A non-major bank has announced that it will reduce the maximum debt-to-income ratio for loans backed by the government’s First Home Loan Deposit Scheme.
MyState Bank has announced changes to its serviceability policy for mortgages backed by the federal government’s First Home Loan Deposit Scheme (FHLDS), which commenced its second phase in July.
Effective for all FHLDS applications submitted from Monday, 17 August, the debt-to-income (DTI) ratio – total debts divided by gross income – will be capped at 6.
Applicants will also be required to have a minimum monthly surplus of $50 or $200 for those with a loan-to-value ratio exceeding 90 per cent.
These changes have come amid mounting credit quality concerns off the back of the COVID-19 crisis.

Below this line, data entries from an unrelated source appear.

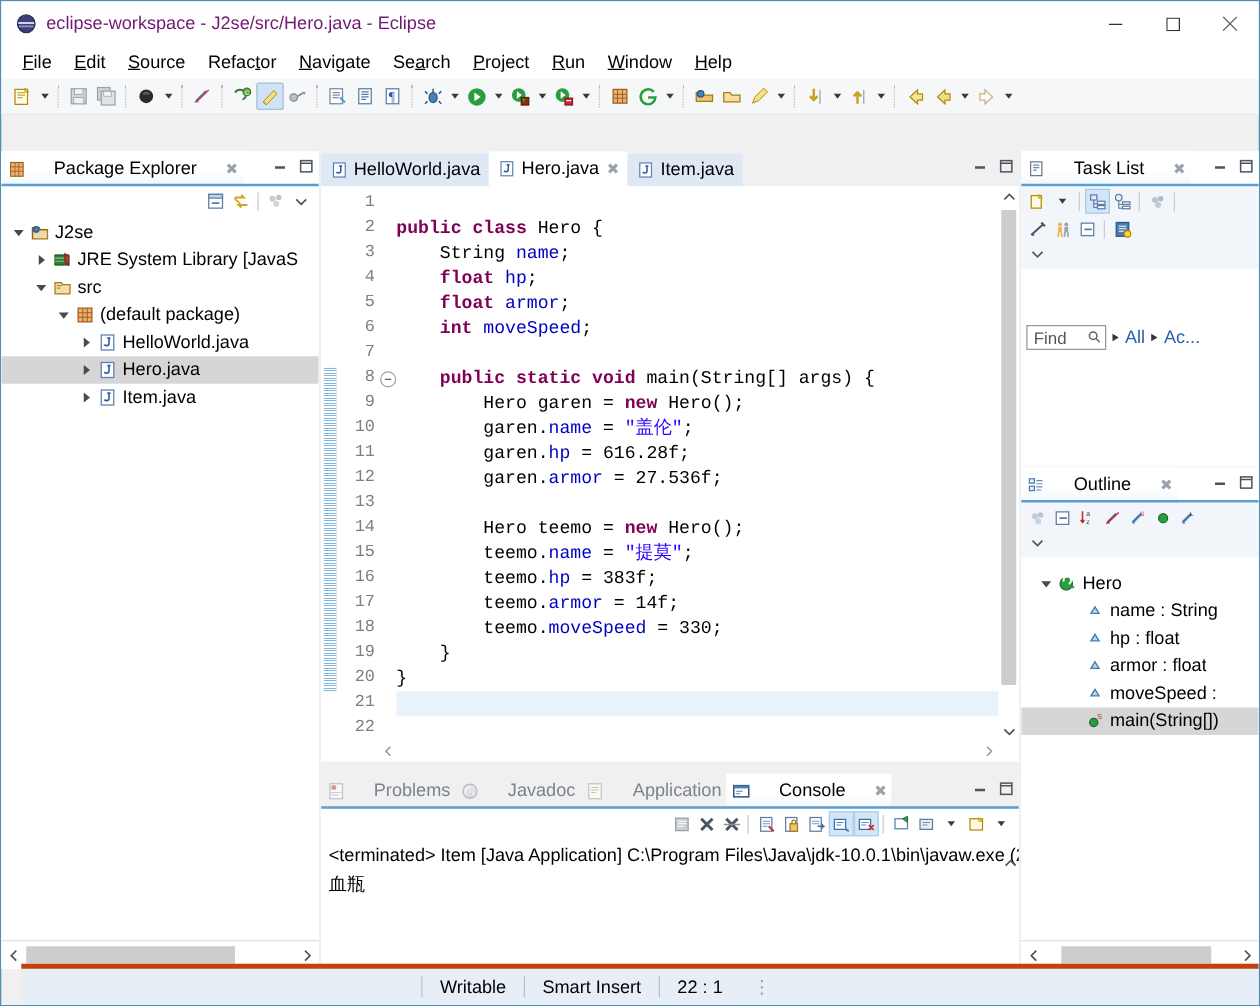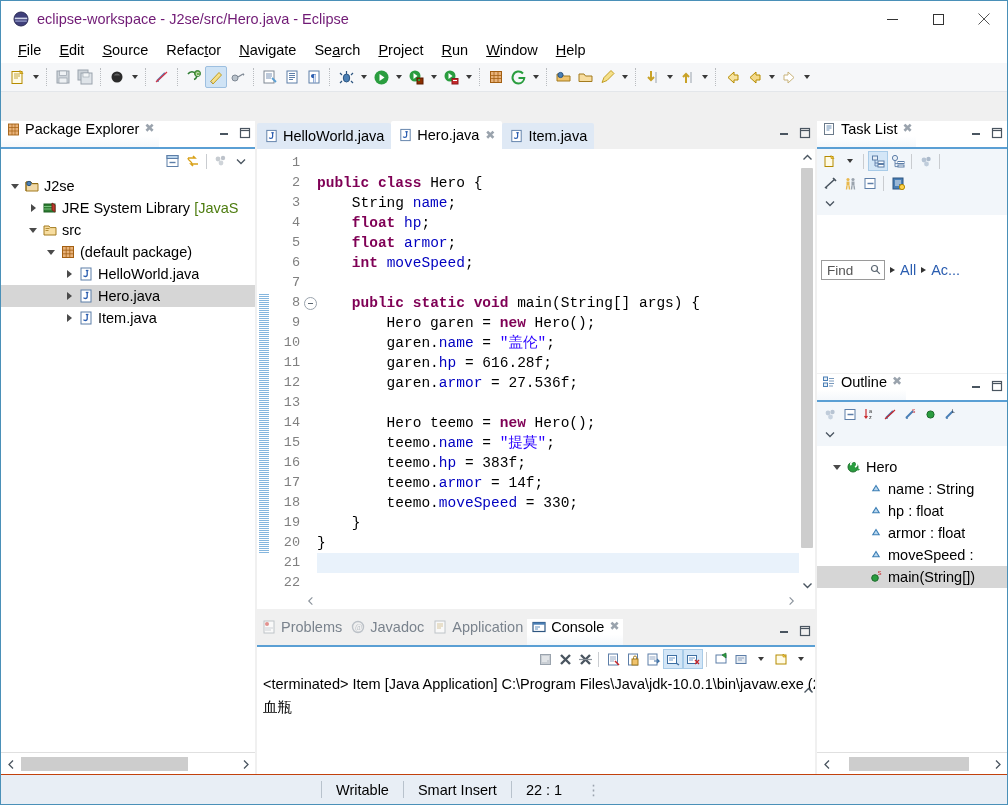--- a/index.html
+++ b/index.html
@@ -101,8 +101,8 @@
     position: relative;
   }
   .view-tab {
-    display: flex; height: 28px; padding: 0 4px 0 4px;
-    font-size: 14.5px; color: #000; white-space: nowrap; cursor: default;
+    display: flex; align-items: center; height: 28px; padding: 0 4px 0 4px;
+    font-size: 14.5px; color: #000; white-space: nowrap; cursor: default; gap: 18px;
   }
   .view-tab.active {
     background: linear-gradient(to bottom, #ffffff 0%, #ffffff 55%, #f2f6fa 100%);

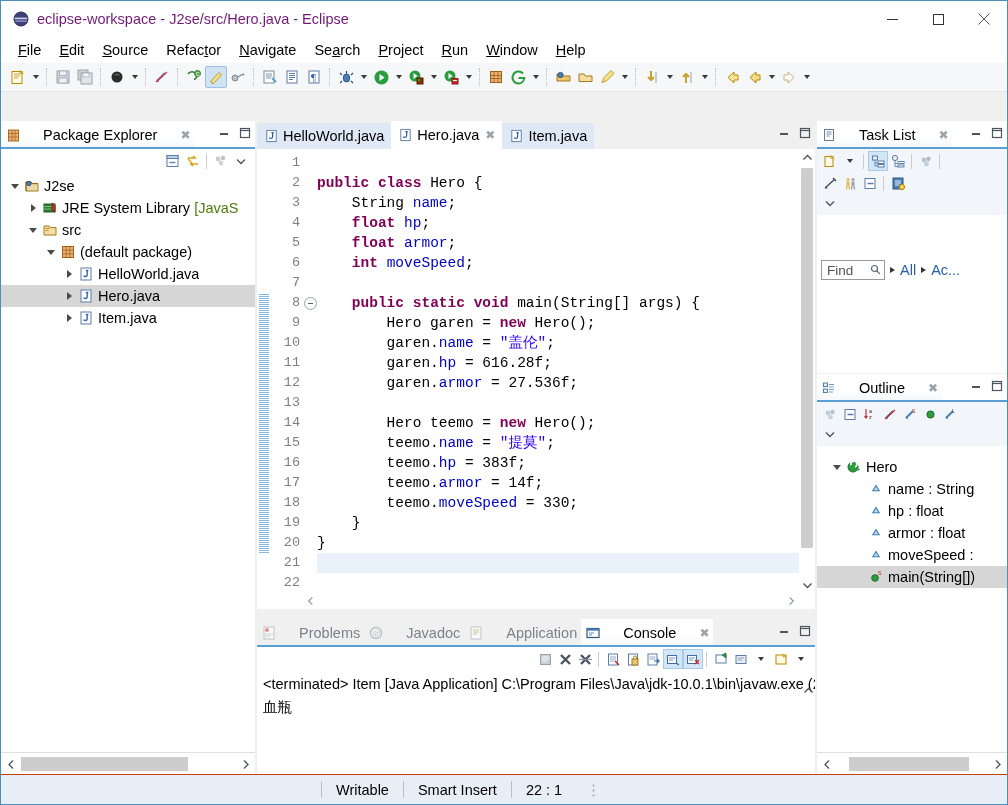--- a/index.html
+++ b/index.html
@@ -134,7 +134,7 @@
   .tnode .tw { width:16px; height:22px; display:flex; align-items:center; justify-content:center; flex:none;}
   .tnode .ticon { width:18px;height:18px;display:flex;align-items:center;justify-content:center;flex:none;margin-right:3px;}
   .tnode .tlabel { overflow:hidden; text-overflow:clip; }
-  .tnode .tdim { color:#4d7c0f; }
+  .tnode .tdim { color:#000000; }
   .chev { width:0;height:0; }
   .chev-right { border-top:4px solid transparent;border-bottom:4px solid transparent;border-left:5px solid #4a4a4a;}
   .chev-down  { border-left:4px solid transparent;border-right:4px solid transparent;border-top:5px solid #4a4a4a;}

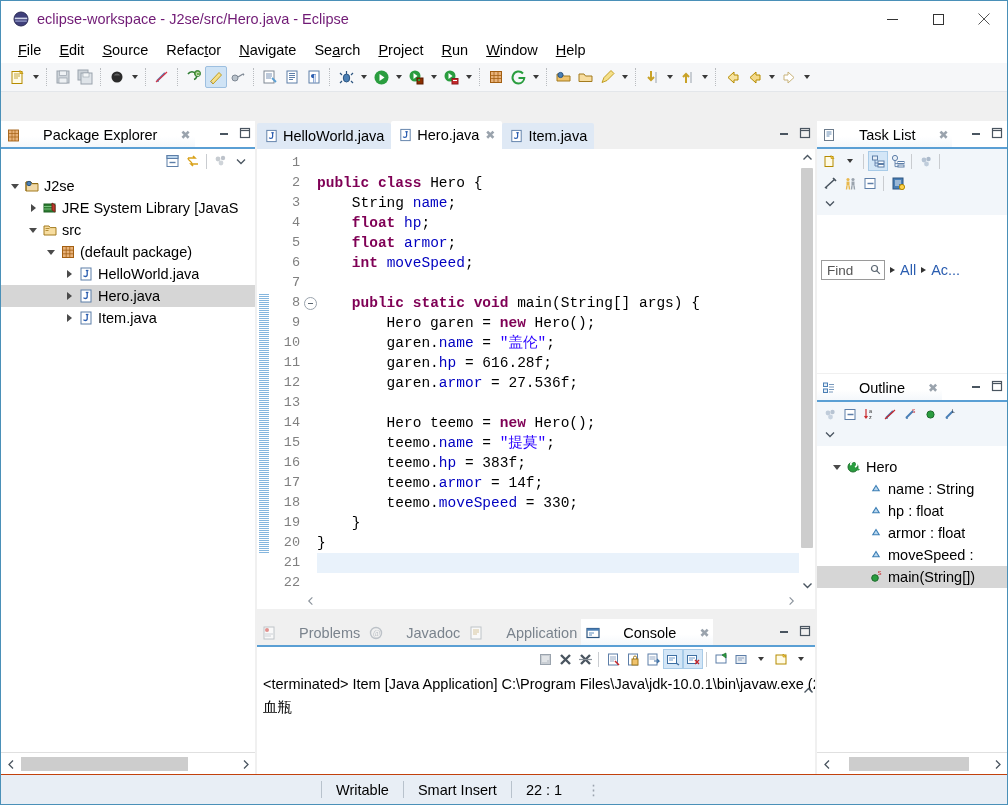--- a/index.html
+++ b/index.html
@@ -203,8 +203,8 @@
 
   
   .statusbar {
-    position:absolute; left:0; right:0; bottom:0; height:29px;
-    background:#e8eef5; border-top:1px solid #c2410c;
+    position:absolute; left:16px; right:0; bottom:0; height:29px;
+    background:#e8eef5; border-top:4px solid #c2410c;
     display:flex; align-items:center; font-size:14.5px; color:#000;
   }
   .sb-cell { padding:0 14px; white-space:nowrap; }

AMP Capital chief economist Shane Oliver has warned that recent adjustments to serviceability requirements could have unintended consequences.
Mr Oliver explained that tighter lending standards could further weigh on demand for housing, already subdued as a result of income loss and immigration restrictions.
“If you go back to the time of the GFC in the United States, there were very [loose] lending standards up until 2006-2007, and then the tightening in lending standards that occurred once prices started to fall, exacerbated the downswing,” he told The Adviser’s sister brand, Mortgage Business.
“It has the very effect they’re trying to avoid.
“That could well happen here, that tightening by the banks exacerbates the downswing and then ultimately causes more weaknesses in the economy, which then [leads] to more forced selling of houses and puts more downward pressure on prices.”
He concluded: “If the banks tighten their lending standards, you end up with a double whammy in terms of reduced demand.”
COVID-induced weakness in demand for housing has already triggered falls in national home values.
According to the latest data from property research group CoreLogic, national home values have fallen 1.6 per cent over the three months to July, led by combined cumulative declines of 5.3 per cent in Sydney and Melbourne.